Various schools in the area were burnt and badly damaged during demarcation protests in the area. The Education Department is now trying to restore them all to functioning standards.

Built in 1969, Tshivhade Primary School in Mashau-Bodwe, outside Louis Trichard, has been left neglected for years. Fed-up parents have taken to pulling their children out of the school, in fear that the dilapidated buildings might collapse.

From the start of term, angry parents have so far prevented more than 400 registered learners from entering the school premises in protest hoping that the Department of Education will listen to their pleas. Despite being one of the schools which were burnt and damaged during the Vuwani demarcation protests, Tshivhade Primary has been left in a dire state, and is a danger to learners. Holes in the roof make it impossible for classes to happen on rainy days.

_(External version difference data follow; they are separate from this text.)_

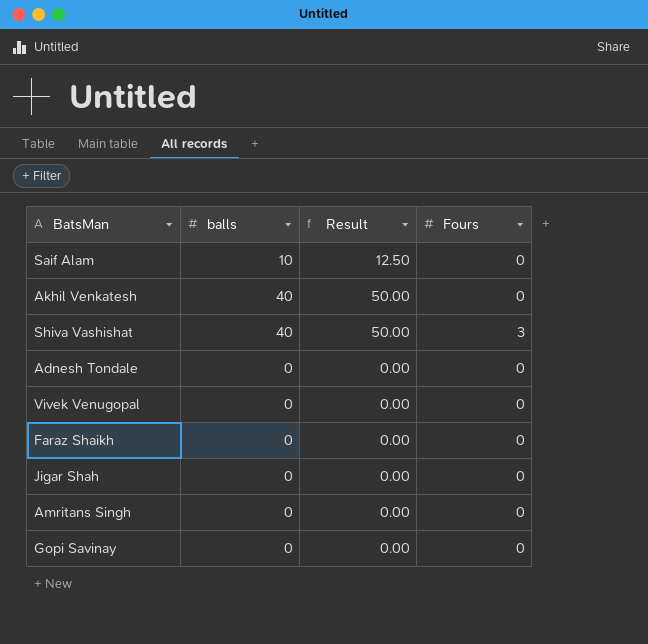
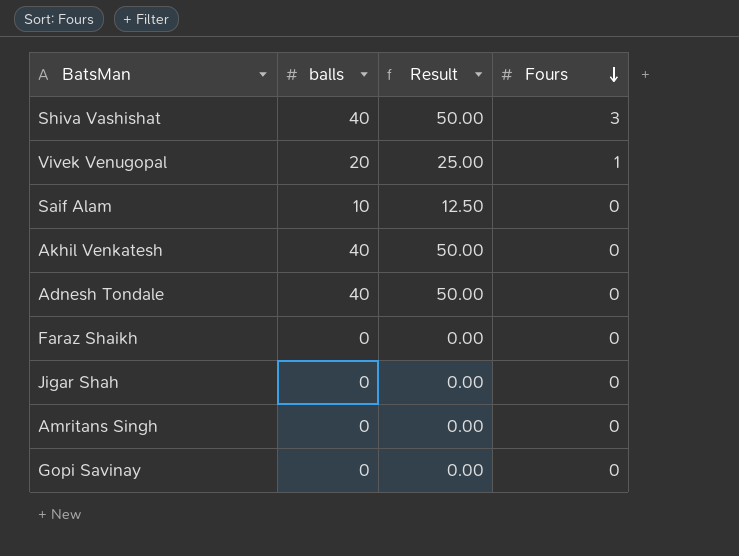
row order: none -> Fours descending
Vivek Venugopal | balls: 0 -> 20
Vivek Venugopal | Result: 0.00 -> 25.00
Vivek Venugopal | Fours: 0 -> 1
Adnesh Tondale | balls: 0 -> 40
Adnesh Tondale | Result: 0.00 -> 50.00

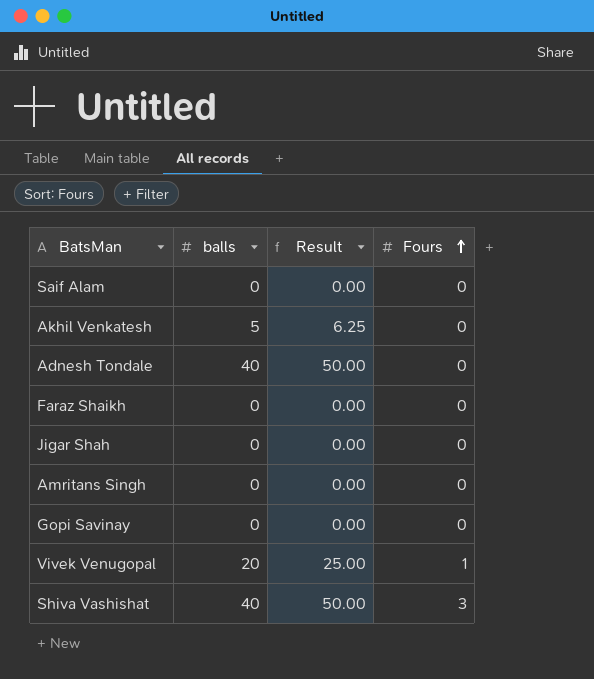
row order: Fours descending -> Fours ascending
Saif Alam | balls: 10 -> 0
Saif Alam | Result: 12.50 -> 0.00
Akhil Venkatesh | balls: 40 -> 5
Akhil Venkatesh | Result: 50.00 -> 6.25

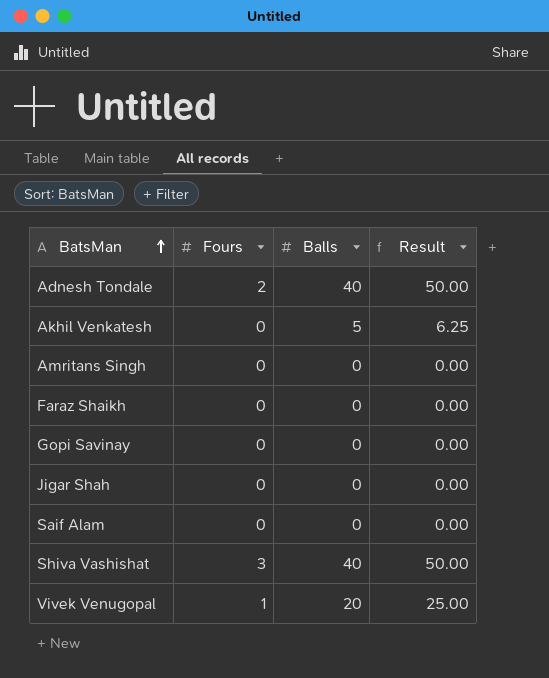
row order: Fours ascending -> BatsMan ascending
column Fours | position: 4 -> 2
column name: balls -> Balls
Adnesh Tondale | Fours: 0 -> 2

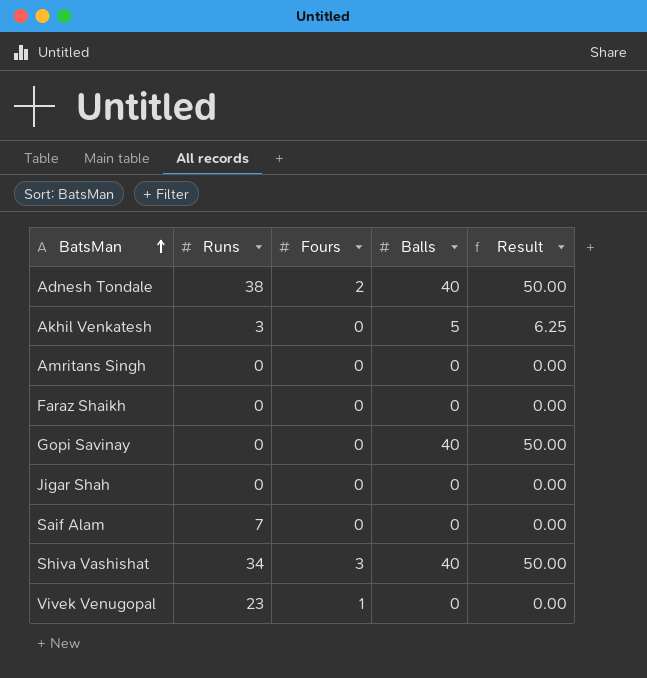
column Runs | position: none -> 2
Gopi Savinay | Balls: 0 -> 40
Gopi Savinay | Result: 0.00 -> 50.00
Vivek Venugopal | Balls: 20 -> 0
Vivek Venugopal | Result: 25.00 -> 0.00

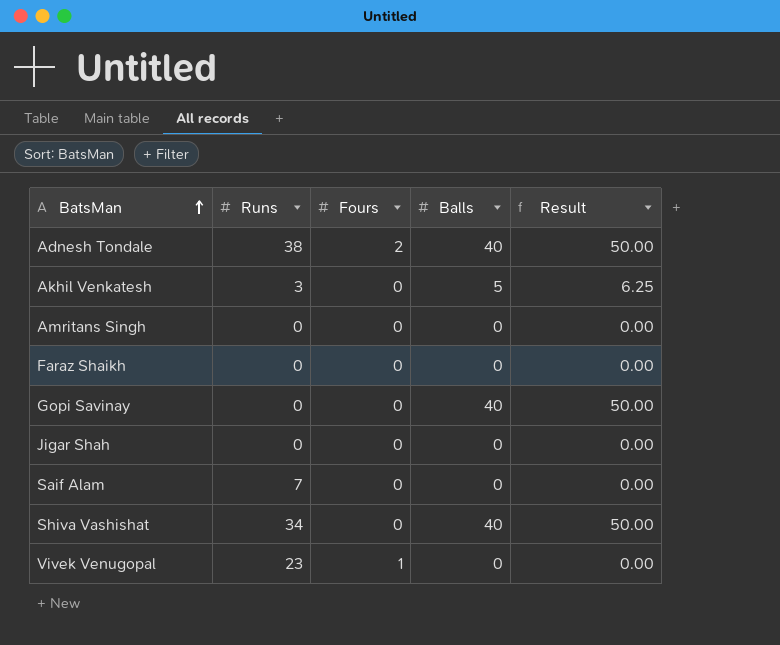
Shiva Vashishat | Fours: 3 -> 0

“We have been patient enough, but it seems nothing is going to happen anytime soon. Because we feel it is not safe for us to keep our children at school we have asked that the school be kept closed until we get new classrooms from the department, or at least receive a promise that they will renovate the school as a matter of urgency,” said Ronny Maluleke, a concerned parent.

Unsuitable conditions

Maluleke, whose child is doing grade 1 at the school, said that the condition of the school is not suitable for primary school learners.

“This school has been turned into a scary place due to lack of renovations. Long before the protests which left part of the school damaged, the place was already in need of urgent renovations. But it seems like the department has forgotten about the school,” said Maluleke.

Limpopo Department of Education spokesperson, Sam Makondo said that: “It is a disgrace for parents to shut down a school when they are supposed to be patient and wait for the department to repair their school. We cannot repair all the schools at once, as it is a process. Each school, whether dilapidated or damaged during the protest, will be repaired”.

Chairperson of the School Governing Body (SGB), Thomas Khosa, said pulling learners from the school was their last resort as the Department of Education had failed to do anything for their school. The SGB has vowed that learning at the school will not resume until their demands are met.

An edited version of this story was published by IOL.